▶ _What is being asked_
Nothing but the lines below, from the first through the line containing "(284, 333) none", should be set down, each one exactly and without pictures.
=====
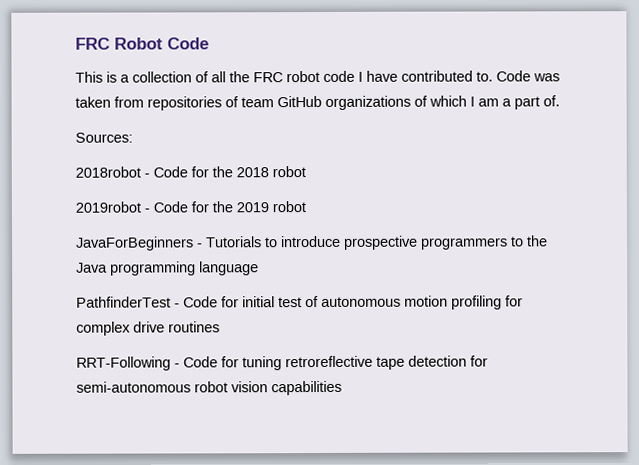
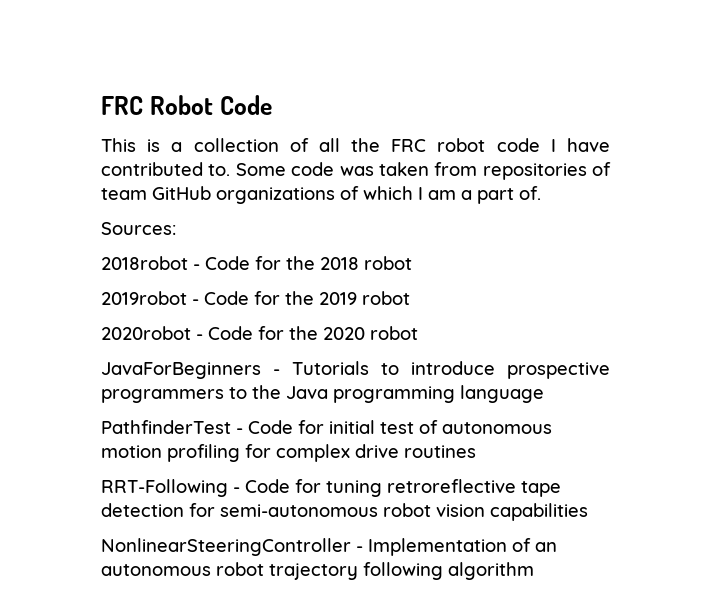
[496,70,531,82] Code -> [235,162,335,176] Some code
(306, 207) none -> [101,326,418,340] // 2020robot - Code for the 2020 robot
(342, 388) none -> [101,538,557,556] [101,562,534,580] // NonlinearSteeringController - Implementation of an autonomous robot trajectory following algorithm

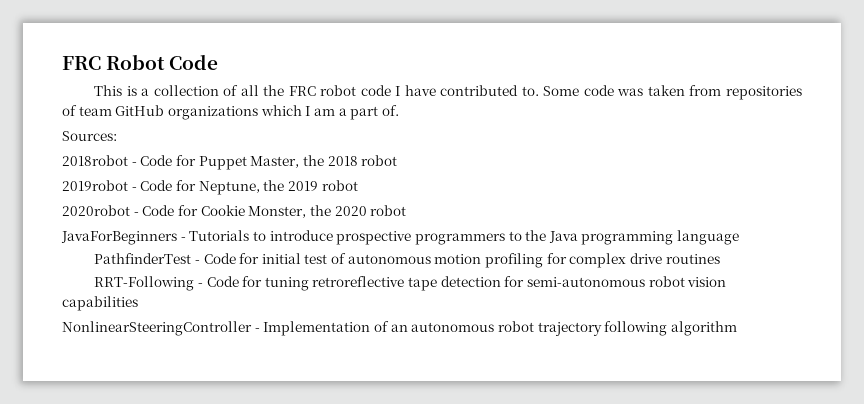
[340,186,359,200] of -> (258, 113) none
(281, 263) none -> [198,156,300,170] Puppet Master,
(280, 298) none -> [198,181,260,195] Neptune,
(284, 333) none -> [200,205,307,218] Cookie Monster,

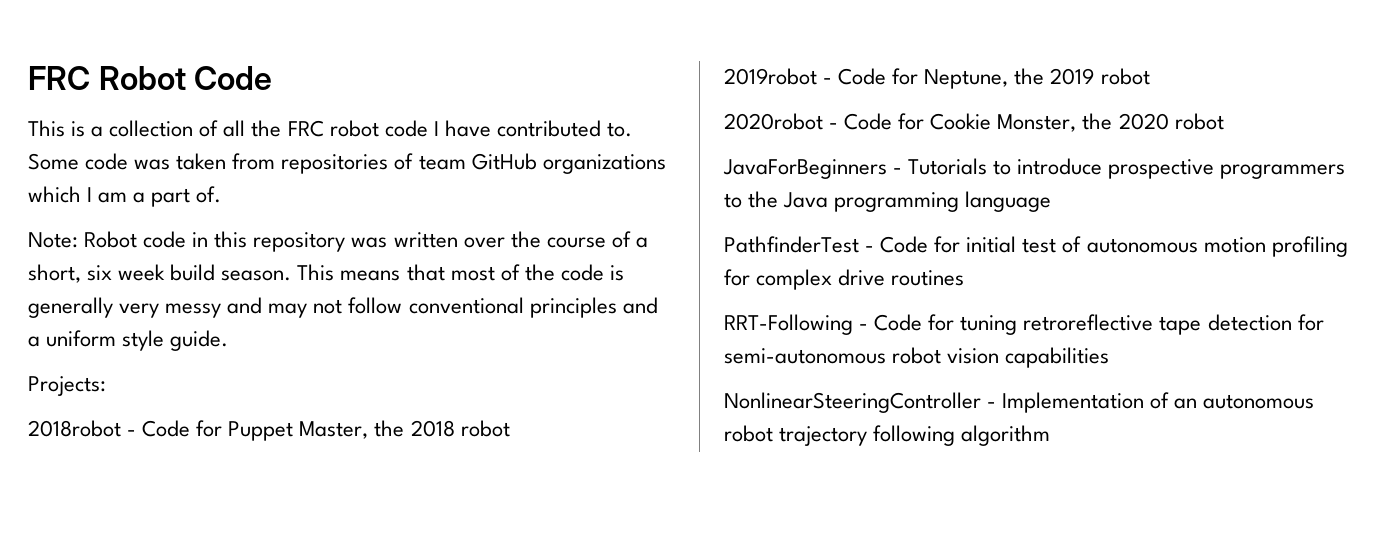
[62,131,117,141] Sources: -> [28,231,648,252] [28,264,624,283] [28,297,658,318] [28,330,229,351] [28,376,106,396] Note: Robot code in this repository was written over the course of a short, six week build season. This means that most of the code is generally very messy and may not follow conventional principles and a uniform style guide. // Projects:

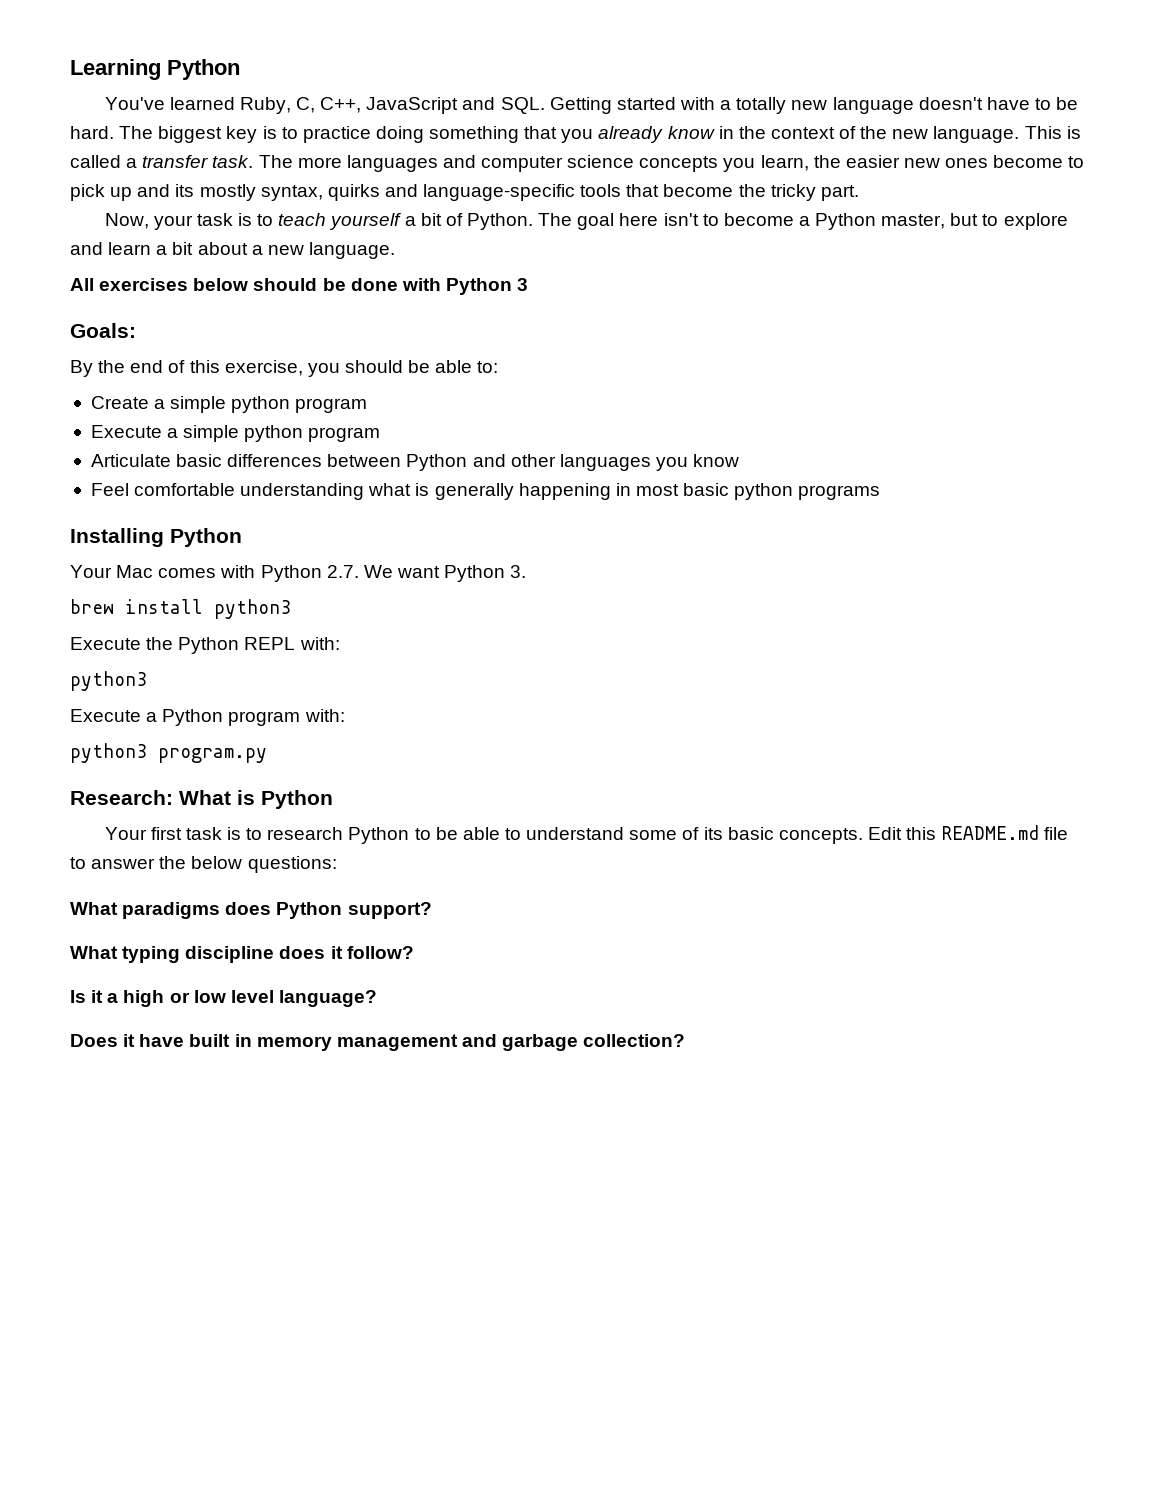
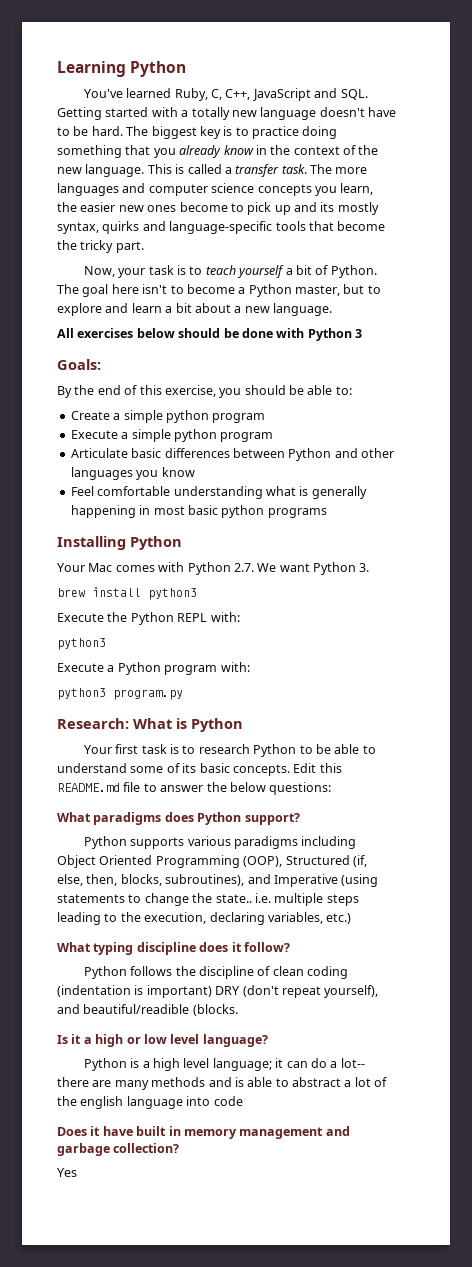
(432, 910) none -> [83,836,357,849] [57,855,367,868] [57,874,379,887] [57,893,359,906] [57,912,352,925] // Python supports various paradigms including Object Oriented Programming (OOP), Structured (if, else, then, blocks, subroutines), and Imperative (using statements to change the state.. i.e. multiple steps leading to the execution, declaring variables, etc.)
(414, 952) none -> [83,966,349,979] [57,985,379,998] [57,1004,238,1016] // Python follows the discipline of clean coding (indentation is important) DRY (don't repeat yourself), and beautiful/readible (blocks.
(377, 998) none -> [83,1058,365,1071] [57,1077,388,1090] [57,1096,243,1109] // Python is a high level language; it can do a lot-- there are many methods and is able to abstract a lot of the english language into code
(686, 1040) none -> [57,1168,77,1177] // Yes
=====
▶ _Your solution_
[496,70,531,82] Code -> [235,162,335,176] Some code
(306, 207) none -> [101,326,418,340] // 2020robot - Code for the 2020 robot
(342, 388) none -> [101,538,557,556] [101,562,534,580] // NonlinearSteeringController - Implementation of an autonomous robot trajectory following algorithm

[340,186,359,200] of -> (258, 113) none
(281, 263) none -> [198,156,300,170] Puppet Master,
(280, 298) none -> [198,181,260,195] Neptune,
(284, 333) none -> [200,205,307,218] Cookie Monster,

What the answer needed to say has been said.